:: Task directions ::
Go through the records and filter out every line lacking the word "signature"; copy the lines that remain.

Web interface edit records:
-=-=-

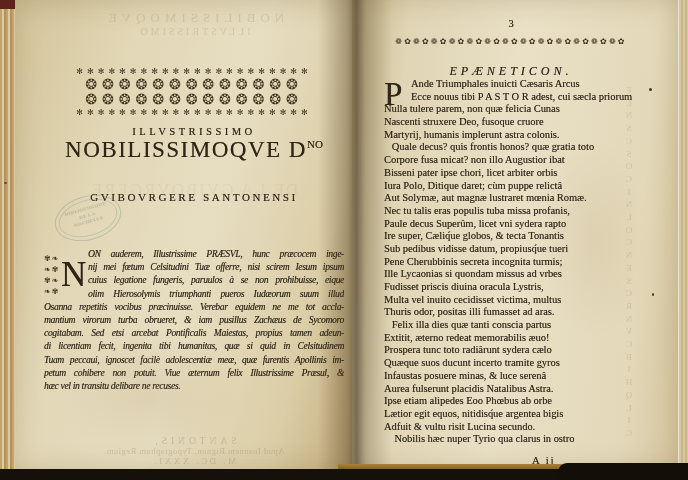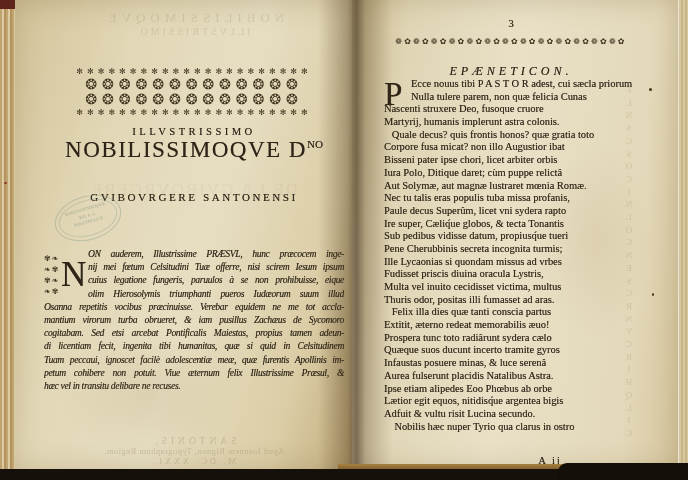--- a/index.html
+++ b/index.html
@@ -73,21 +73,21 @@
   .st-bottom .l3{font-size:9px;letter-spacing:2.5px;}
   
   .rp-content{position:absolute;left:30px;top:0;width:272px;}
   .page-num{position:absolute;top:17px;left:0;width:258px;font-size:11px;}
   .orn-band{position:absolute;top:37px;left:0;width:258px;font-size:8px;letter-spacing:2.2px;}
   .rp-heading{position:absolute;top:64px;left:0;width:258px;font-style:italic;font-size:12px;letter-spacing:4px;}
   .dropcap-p{position:absolute;top:80px;left:2px;font-size:33px;line-height:28px;}
   .poem{position:absolute;top:78px;left:2px;width:268px;font-size:10.4px;line-height:12.7px;}
   .vline{white-space:pre;height:12.7px;overflow:hidden;}
   .vline:nth-child(-n+2){padding-left:27px;}
-  .signature{position:absolute;top:455px;left:138px;width:60px;font-size:10.5px;letter-spacing:2px;text-align:center;}
+  .signature{position:absolute;top:455px;left:150px;width:60px;font-size:10.5px;letter-spacing:2px;}
   .rp-ghost-col{position:absolute;top:84px;left:238px;width:18px;font-size:9px;line-height:12.7px;
     color:#a08c66;opacity:.30;transform:scaleX(-1);text-align:center;}
 </style>
 </head>
 <body>
 
 <div class="scene">
 
   <div class="page page-left">
     <div class="lp-content">
@@ -149,20 +149,21 @@
     </div>
   </div>
 
   <div class="page page-right">
     <div class="rp-content">
       <div class="page-num ctr ink">3</div>
       <div class="orn-band ctr orn">❁✿❁✿❁✿❁✿❁✿❁✿❁✿❁✿❁✿❁✿❁✿❁✿❁✿</div>
       <div class="rp-heading ctr ink">EPÆNETICON.</div>
       <div class="dropcap-p ink">P</div>
       <div class="poem ink">
+          <div class="vline">Ande Triumphales inuicti Cæsaris Arcus</div>
           <div class="vline">Ecce nouus tibi P A S T O R adest, cui sæcla priorum</div>
           <div class="vline">Nulla tulere parem, non quæ felicia Cunas</div>
           <div class="vline">Nascenti struxere Deo, fusoque cruore</div>
           <div class="vline">Martyrij, humanis implerunt astra colonis.</div>
           <div class="vline">   Quale decus? quis frontis honos? quæ gratia toto</div>
           <div class="vline">Corpore fusa micat? non illo Augustior ibat</div>
           <div class="vline">Bisseni pater ipse chori, licet arbiter orbis</div>
           <div class="vline">Iura Polo, Ditique daret; cùm puppe relictâ</div>
           <div class="vline">Aut Solymæ, aut magnæ lustraret mœnia Romæ.</div>
           <div class="vline">Nec tu talis eras populis tuba missa profanis,</div>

-=-=-

:: Result of the task ::
-  .signature{position:absolute;top:455px;left:138px;width:60px;font-size:10.5px;letter-spacing:2px;text-align:center;}
+  .signature{position:absolute;top:455px;left:150px;width:60px;font-size:10.5px;letter-spacing:2px;}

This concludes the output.